■ Your goal: Note each line in the data below that holds "Cache", and copy it.

■ Supplied records:
-.-.-

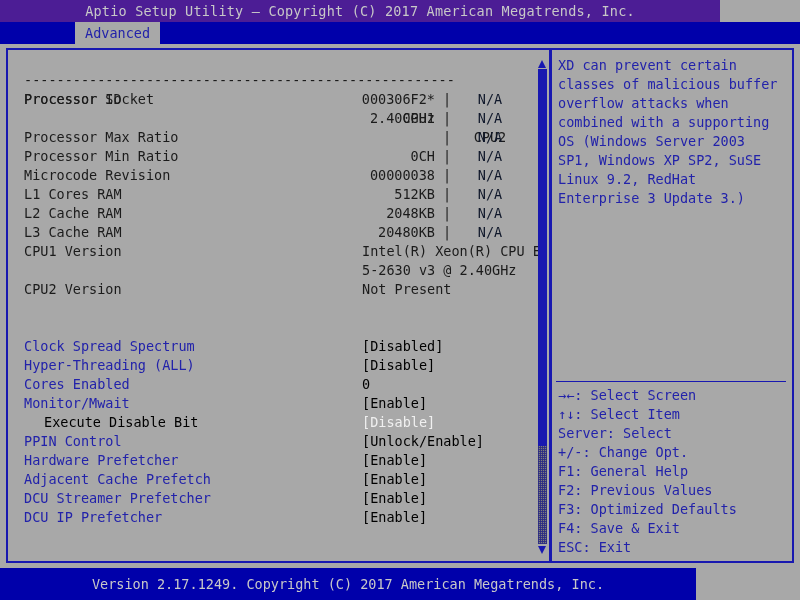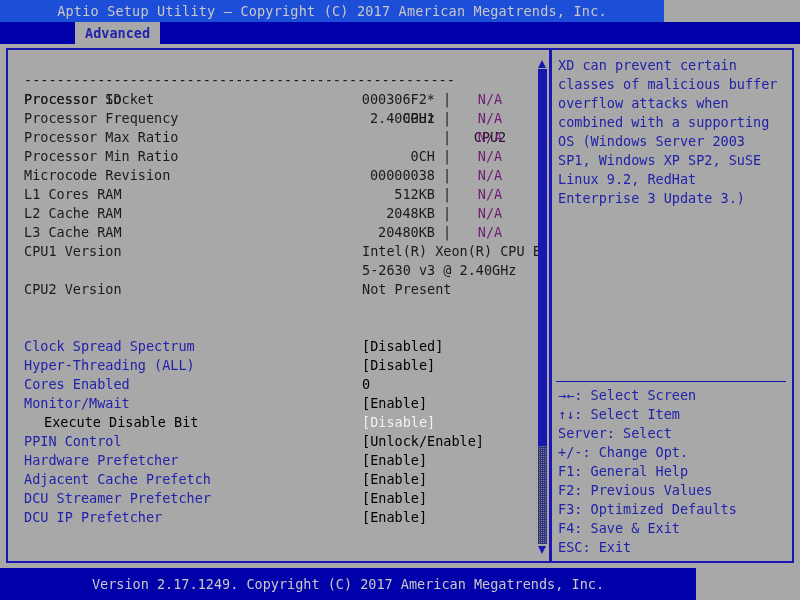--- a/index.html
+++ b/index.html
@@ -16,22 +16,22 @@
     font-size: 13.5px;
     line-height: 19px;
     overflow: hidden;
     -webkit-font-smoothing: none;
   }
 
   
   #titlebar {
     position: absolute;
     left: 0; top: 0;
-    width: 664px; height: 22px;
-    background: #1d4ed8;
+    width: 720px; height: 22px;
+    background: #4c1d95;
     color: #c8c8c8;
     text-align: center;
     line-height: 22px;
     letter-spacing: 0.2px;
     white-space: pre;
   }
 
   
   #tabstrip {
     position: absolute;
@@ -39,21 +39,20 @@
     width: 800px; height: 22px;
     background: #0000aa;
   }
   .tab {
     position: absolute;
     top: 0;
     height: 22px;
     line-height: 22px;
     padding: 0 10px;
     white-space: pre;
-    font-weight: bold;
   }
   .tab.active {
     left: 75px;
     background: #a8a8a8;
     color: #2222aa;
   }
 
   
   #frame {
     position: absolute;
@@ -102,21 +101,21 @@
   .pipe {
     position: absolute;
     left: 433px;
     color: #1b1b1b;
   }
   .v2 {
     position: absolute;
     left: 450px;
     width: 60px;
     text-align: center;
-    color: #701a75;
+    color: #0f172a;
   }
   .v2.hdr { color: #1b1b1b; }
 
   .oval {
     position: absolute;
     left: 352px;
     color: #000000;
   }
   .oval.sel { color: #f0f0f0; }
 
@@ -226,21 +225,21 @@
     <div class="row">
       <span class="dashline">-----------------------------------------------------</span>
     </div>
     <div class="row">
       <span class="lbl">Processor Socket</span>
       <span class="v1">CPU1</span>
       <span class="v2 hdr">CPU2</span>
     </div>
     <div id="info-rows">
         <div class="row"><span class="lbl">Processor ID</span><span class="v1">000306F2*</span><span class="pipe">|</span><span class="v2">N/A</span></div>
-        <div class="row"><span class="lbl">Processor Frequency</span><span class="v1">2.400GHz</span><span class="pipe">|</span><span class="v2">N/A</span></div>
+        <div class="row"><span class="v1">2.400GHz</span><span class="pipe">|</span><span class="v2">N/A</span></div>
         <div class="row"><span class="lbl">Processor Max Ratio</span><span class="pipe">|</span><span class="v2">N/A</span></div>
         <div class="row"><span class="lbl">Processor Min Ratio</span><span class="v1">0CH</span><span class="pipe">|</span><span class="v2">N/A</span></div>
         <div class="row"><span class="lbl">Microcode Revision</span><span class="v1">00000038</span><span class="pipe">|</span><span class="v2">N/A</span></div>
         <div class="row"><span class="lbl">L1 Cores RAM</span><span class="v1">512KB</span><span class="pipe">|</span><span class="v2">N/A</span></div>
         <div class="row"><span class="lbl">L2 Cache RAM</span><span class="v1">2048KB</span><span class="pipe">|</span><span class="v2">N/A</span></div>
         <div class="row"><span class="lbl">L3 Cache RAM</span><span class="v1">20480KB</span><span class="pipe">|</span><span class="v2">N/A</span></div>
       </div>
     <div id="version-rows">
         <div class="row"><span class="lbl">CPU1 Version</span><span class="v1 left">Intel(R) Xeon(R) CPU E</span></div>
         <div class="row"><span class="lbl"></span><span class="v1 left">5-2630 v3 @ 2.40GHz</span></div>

-.-.-

■ Expected answer:
         <div class="row"><span class="lbl">L2 Cache RAM</span><span class="v1">2048KB</span><span class="pipe">|</span><span class="v2">N/A</span></div>
         <div class="row"><span class="lbl">L3 Cache RAM</span><span class="v1">20480KB</span><span class="pipe">|</span><span class="v2">N/A</span></div>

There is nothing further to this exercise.